#### [Task item]
I would like every line of the records below that contains the word "file" copied.

#### [Extracted data]
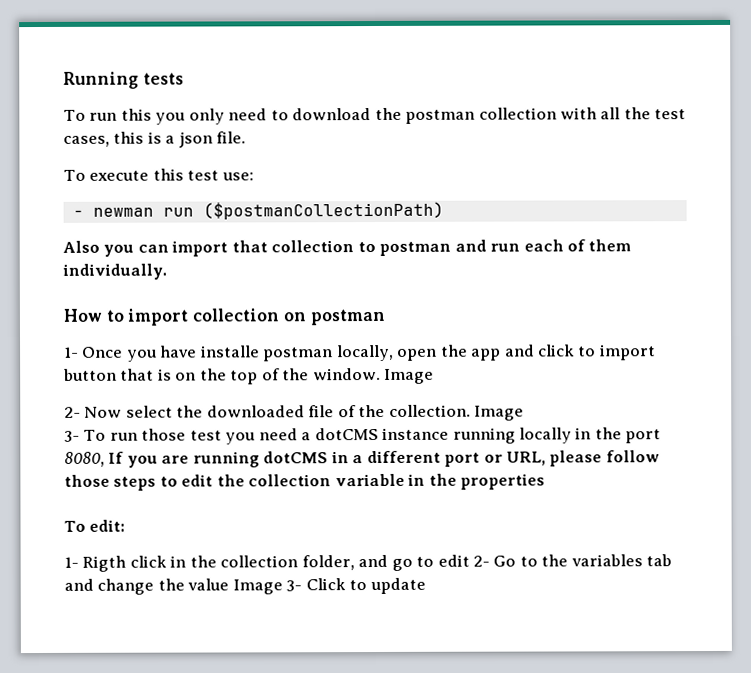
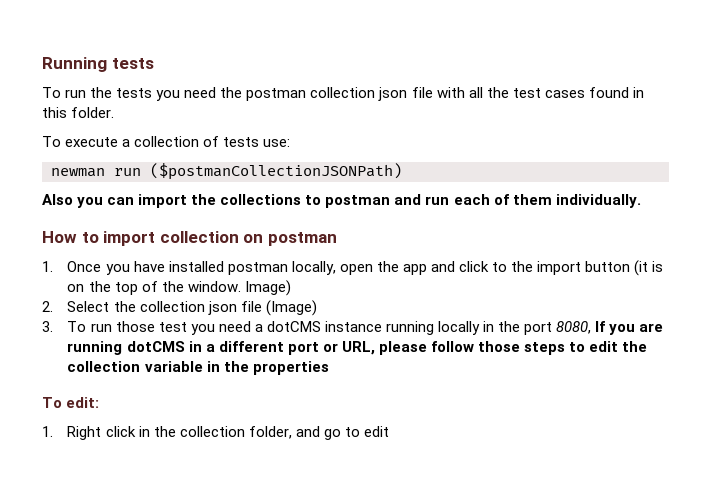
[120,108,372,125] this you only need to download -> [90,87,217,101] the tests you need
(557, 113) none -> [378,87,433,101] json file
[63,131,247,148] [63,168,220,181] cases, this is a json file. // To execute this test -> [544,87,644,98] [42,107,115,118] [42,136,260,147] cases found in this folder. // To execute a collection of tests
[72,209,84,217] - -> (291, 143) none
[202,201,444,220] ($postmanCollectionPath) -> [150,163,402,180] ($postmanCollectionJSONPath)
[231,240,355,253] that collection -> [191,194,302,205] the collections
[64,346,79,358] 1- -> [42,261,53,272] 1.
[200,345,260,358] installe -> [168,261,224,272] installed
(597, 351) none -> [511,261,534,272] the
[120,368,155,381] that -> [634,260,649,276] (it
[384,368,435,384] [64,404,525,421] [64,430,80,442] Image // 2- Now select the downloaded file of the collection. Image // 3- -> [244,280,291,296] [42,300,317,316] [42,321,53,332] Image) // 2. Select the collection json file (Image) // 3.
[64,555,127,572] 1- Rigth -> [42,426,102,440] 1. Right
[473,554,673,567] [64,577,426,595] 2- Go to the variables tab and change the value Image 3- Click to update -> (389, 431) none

#### [Written solution]
(557, 113) none -> [378,87,433,101] json file
[63,131,247,148] [63,168,220,181] cases, this is a json file. // To execute this test -> [544,87,644,98] [42,107,115,118] [42,136,260,147] cases found in this folder. // To execute a collection of tests
[384,368,435,384] [64,404,525,421] [64,430,80,442] Image // 2- Now select the downloaded file of the collection. Image // 3- -> [244,280,291,296] [42,300,317,316] [42,321,53,332] Image) // 2. Select the collection json file (Image) // 3.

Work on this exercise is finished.